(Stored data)
============================================================
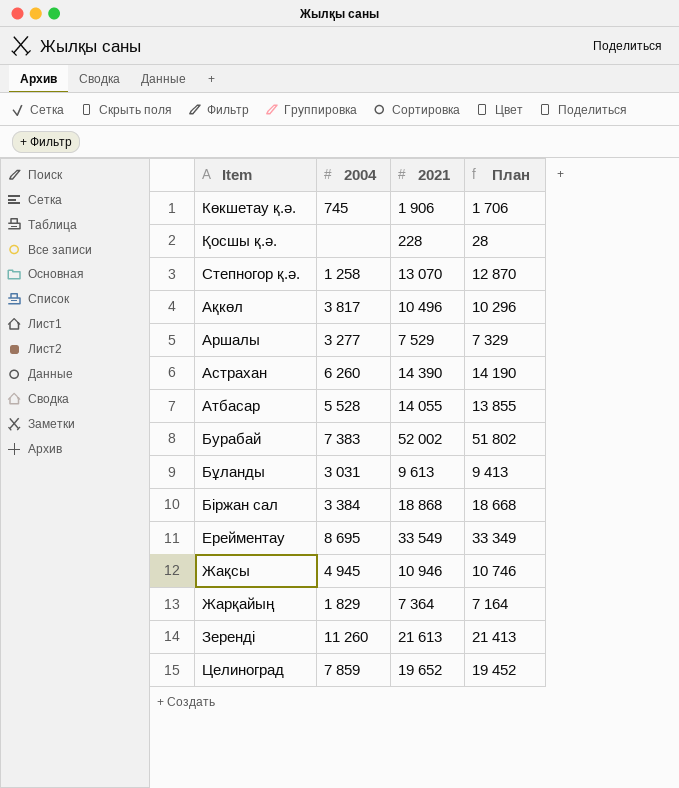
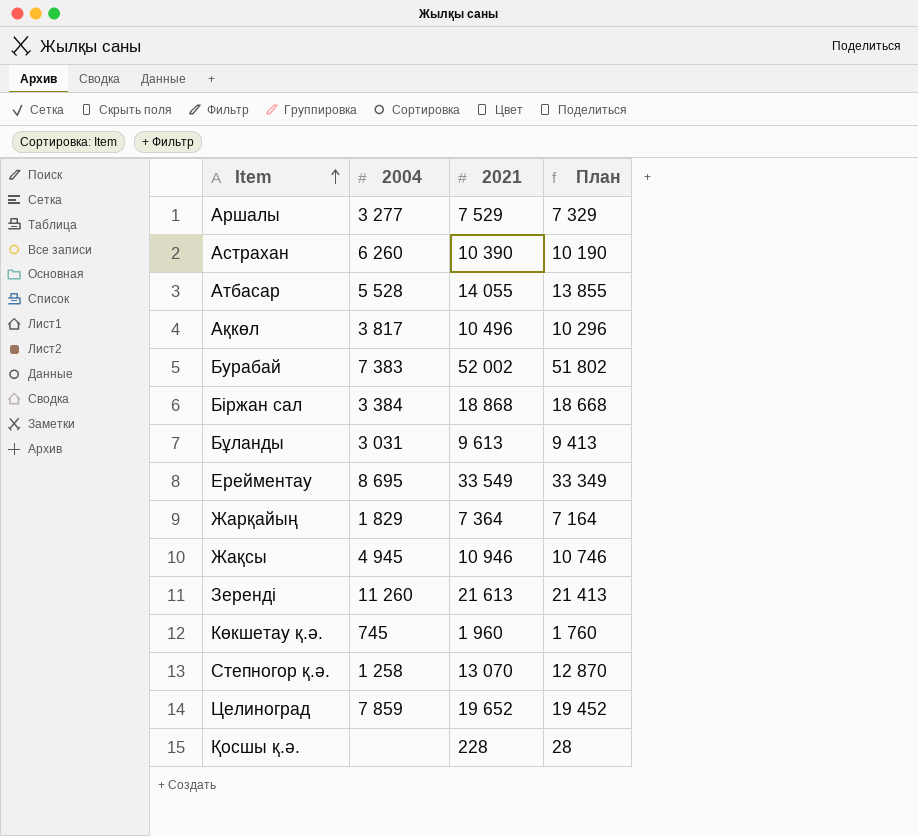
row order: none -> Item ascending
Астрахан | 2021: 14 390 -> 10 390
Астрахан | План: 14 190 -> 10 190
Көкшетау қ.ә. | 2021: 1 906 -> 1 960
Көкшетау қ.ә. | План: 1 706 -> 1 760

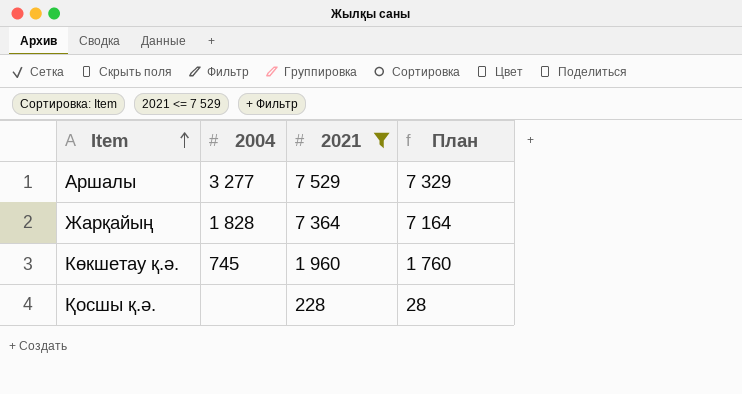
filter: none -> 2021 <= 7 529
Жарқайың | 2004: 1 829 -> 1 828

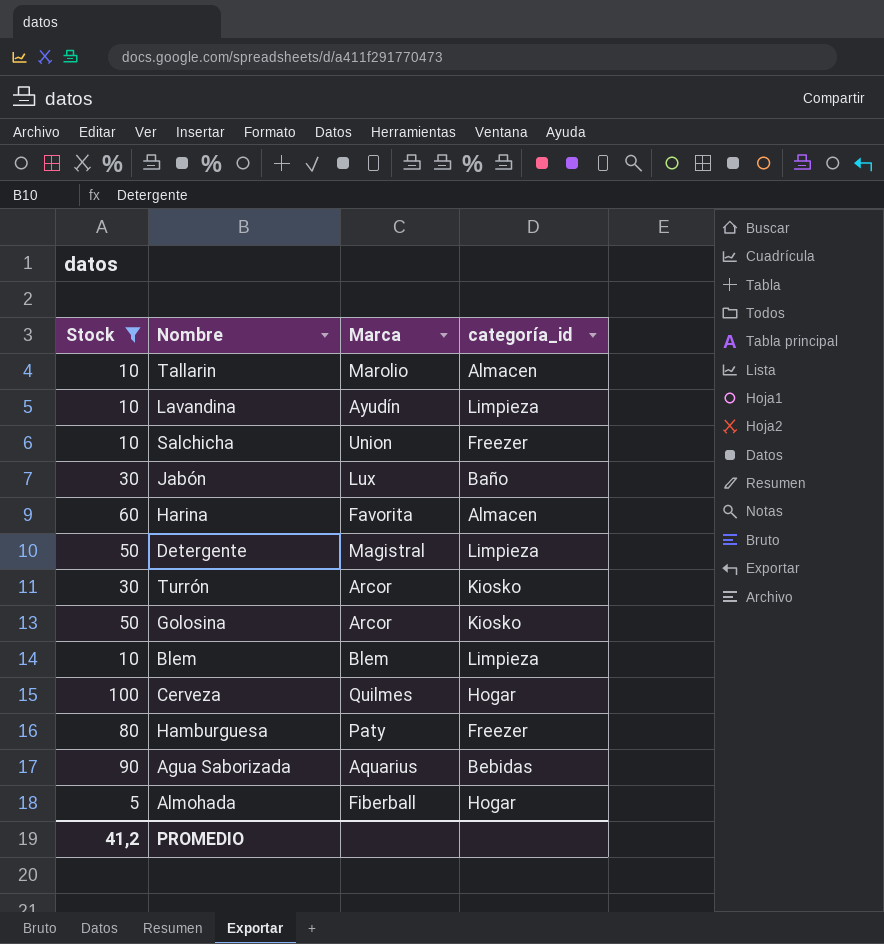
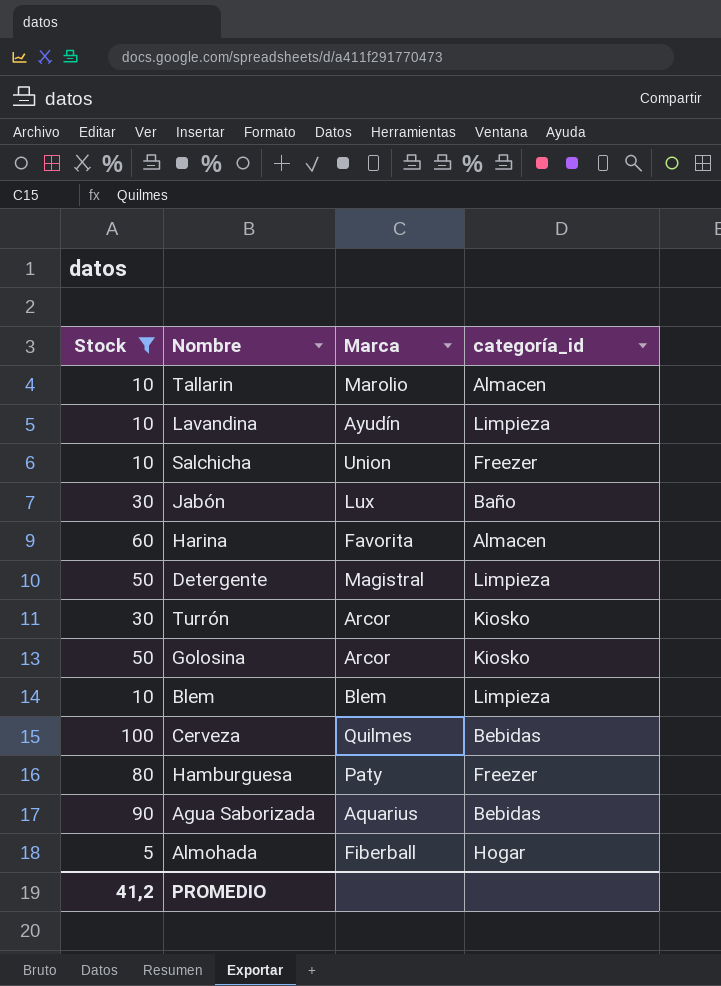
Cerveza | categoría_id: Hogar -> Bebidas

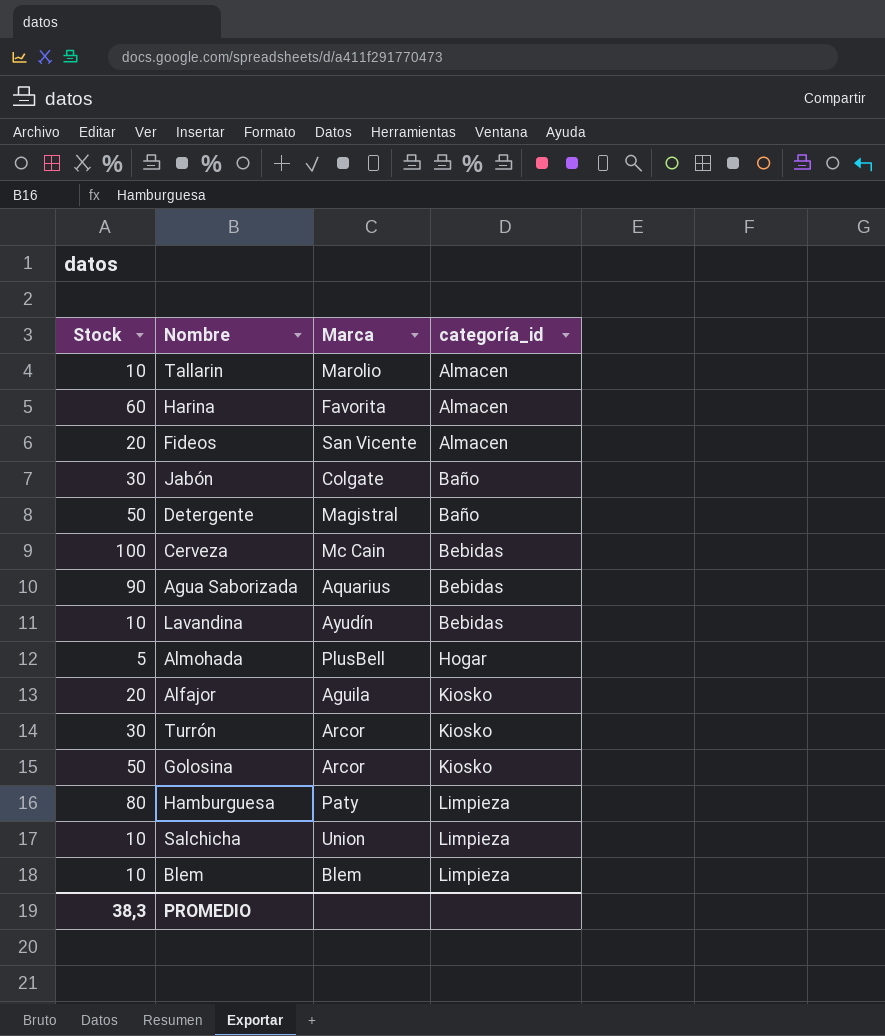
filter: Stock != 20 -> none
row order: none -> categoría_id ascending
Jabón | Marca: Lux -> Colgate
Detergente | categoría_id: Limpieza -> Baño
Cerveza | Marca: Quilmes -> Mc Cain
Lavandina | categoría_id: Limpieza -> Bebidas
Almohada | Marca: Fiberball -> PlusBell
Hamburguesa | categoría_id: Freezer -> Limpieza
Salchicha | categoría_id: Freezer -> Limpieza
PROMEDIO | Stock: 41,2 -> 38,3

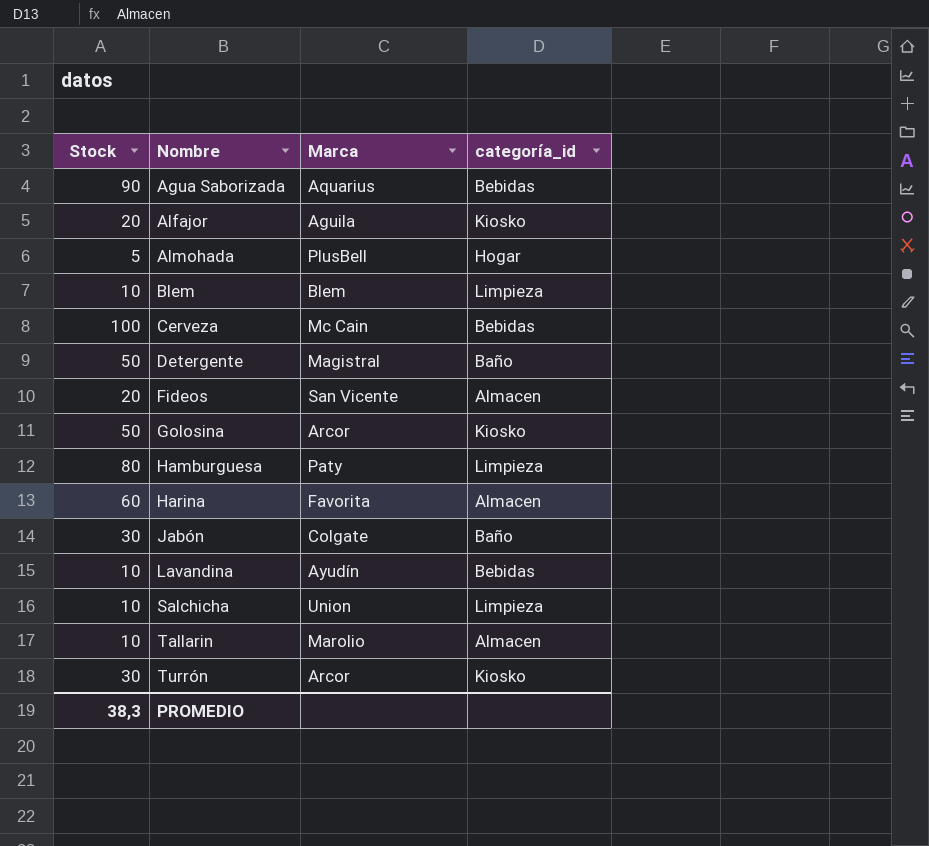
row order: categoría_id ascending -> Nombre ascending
============================================================
Print every record exactly, without the pictures.

row order: none -> Item ascending
Астрахан | 2021: 14 390 -> 10 390
Астрахан | План: 14 190 -> 10 190
Көкшетау қ.ә. | 2021: 1 906 -> 1 960
Көкшетау қ.ә. | План: 1 706 -> 1 760

filter: none -> 2021 <= 7 529
Жарқайың | 2004: 1 829 -> 1 828

Cerveza | categoría_id: Hogar -> Bebidas

filter: Stock != 20 -> none
row order: none -> categoría_id ascending
Jabón | Marca: Lux -> Colgate
Detergente | categoría_id: Limpieza -> Baño
Cerveza | Marca: Quilmes -> Mc Cain
Lavandina | categoría_id: Limpieza -> Bebidas
Almohada | Marca: Fiberball -> PlusBell
Hamburguesa | categoría_id: Freezer -> Limpieza
Salchicha | categoría_id: Freezer -> Limpieza
PROMEDIO | Stock: 41,2 -> 38,3

row order: categoría_id ascending -> Nombre ascending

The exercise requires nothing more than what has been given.